Históricamente esta tarea se llevaba a cabo con hidrojet, vapor o solventes dieléctricos. Hoy la limpieza con hielo seco es una alternativa a estos métodos ya que no deja humedad remanente, con lo cual no es necesario un ciclo de secado posterior como es el caso de limpieza con hidrojet y vapor. No deja residuos secundarios como es el caso de los solventes dieléctricos, cuya mezcla con los depósitos superficiales forma una pasta que suele depositarse en los canales de ventilación, ataduras y espacios de difícil acceso.

Figura 2 Limpieza con hielo seco de un rotor de generador síncrono de 37,5 MVA

Figura 3 Limpieza criogénica de bobinado rotórico de generador sincrónico 22,0 MVA

El control del grado de limpieza obtenida se realiza por medio del seguimiento de los valores de resistencia de aislación e índice de polarización. En los casos de las figuras 1, 2 y 3 las mejoras fueron significativas tal como se indica en la siguiente tabla

Resistencia de Aislación
MáquinaAntesDespués
Estator
22,0 MVA
Fase U-x2710,0 MΩ4510,0 MΩ
Fase V-y2450,0 MΩ4330,0 MΩ
Fase W-z2480,0 MΩ4190,0 MΩ
Rotor 37,5 MVA0,01 MΩ56,0 MΩ
Rotor 22,0 MVA33,6 MΩ1260 MΩ

Ventajas de la limpieza con hielo seco


Menor tiempo de ejecución: Al no requerir ciclo de secado y/o posterior limpieza de residuos secundarios, se reduce considerablemente el tiempo de mantenimiento.
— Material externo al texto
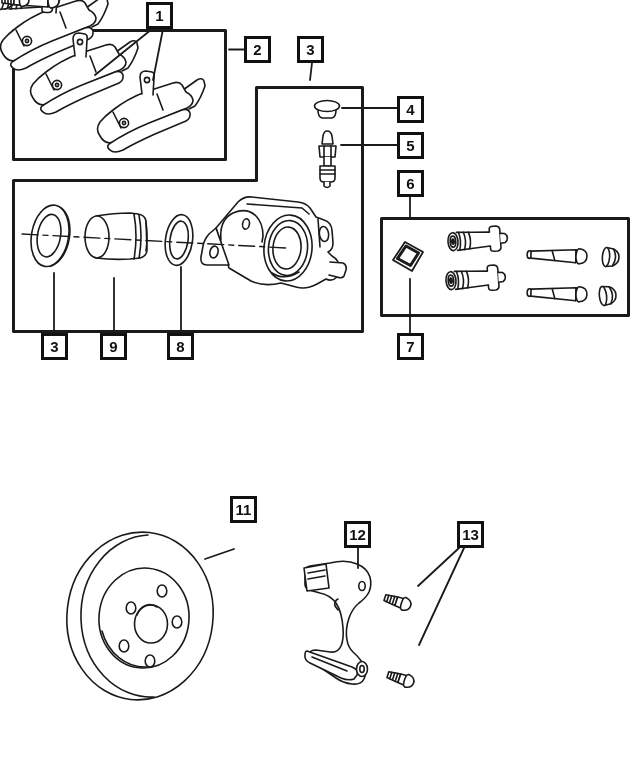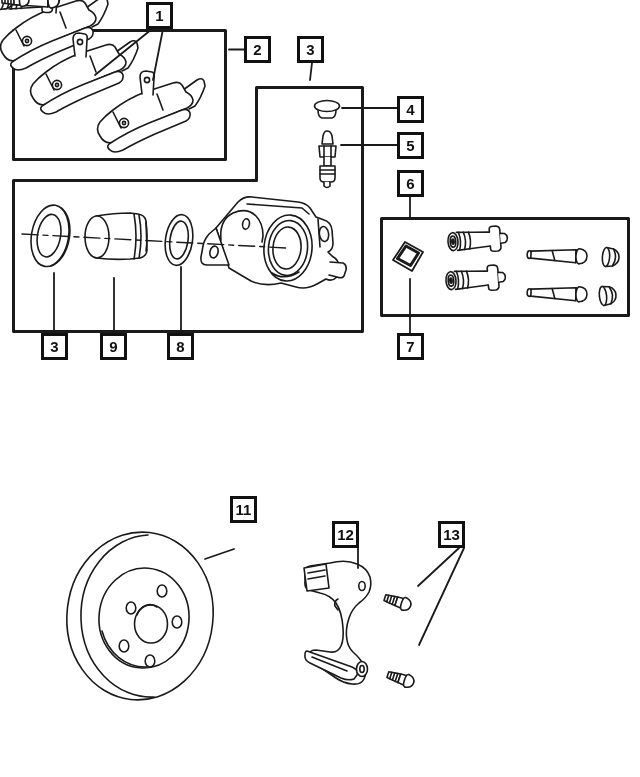"12" div.callout { left: 332px -> 344px }
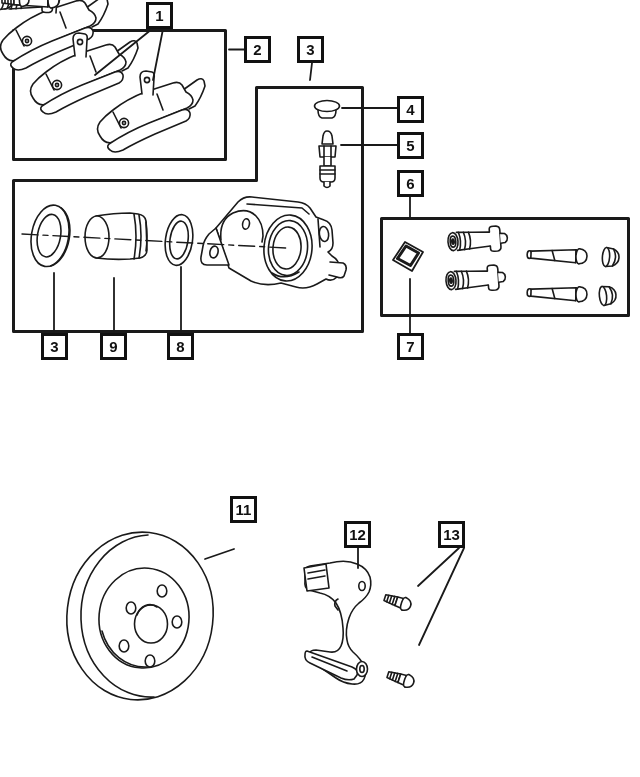"13" div.callout { left: 438px -> 457px }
Seco: El proceso de limpieza con hielo seco es totalmente libre de humedad ya que al sublimarse el CO2 no deja residuos de ningún tipo y no se mezcla con la suciedad eliminada.

No abrasivo, no daña el sistema de aislación: A diferencia del arenado es un proceso no abrasivo, ya que la limpieza no se realiza solamente por el impacto de las partículas de CO2 sino más bien por acción termo-mecánica combinada. La energía de impacto de los pellets puede ser regulada con la presión del aire (2 a 16 bares para la mayoría de las aplicaciones), el tamaño de las partículas (1 a 3 mm de diámetro) y la forma de la tobera empleada cuyo número de Match suele ser ligeramente supersónico.

Compatible medioambientalmente: Debido a una creciente conciencia medioambiental este método es una alternativa a los solventes corrosivos y agresivos. Aprobado y reconocido por EPA, FDA y USDA Industry, sus beneficios medioambientales son consistentes ya que se obtiene por recuperación del CO2 natural con lo cual no afecta el balance de CO2 en la atmósfera.

Precauciones a tener en cuenta


A pesar de sus grandes bondades, este método requiere tomar ciertas precauciones:

Ventilación del ambiente: El CO2 en su fase gaseosa provoca un desplazamiento del aire ambiente. Debe asegurarse que el recinto de trabajo esté bien ventilado, de ser posible el operario debe monitorear constantemente la concentración de CO2 la cual no debe superar el límite de 5000 ppm.

Utilización obligatoria de los EPP (Elementos de Protección Personal): Debido a la baja temperatura de los pellets de CO2 estos pueden provocar graves quemaduras al entrar en contacto con la piel, por ello es obligatorio el uso de guantes de protección térmica. Por otro lado es necesario emplear mascaras de protección facial o antiparras para evitar daños por proyección de partículas. El proceso de limpieza criogénica genera elevados niveles de ruido (70 a más de 110 dBA) dependiendo del tipo de tobera y presión de aire utilizada, de ahí la importancia de emplear protección auditiva adecuada.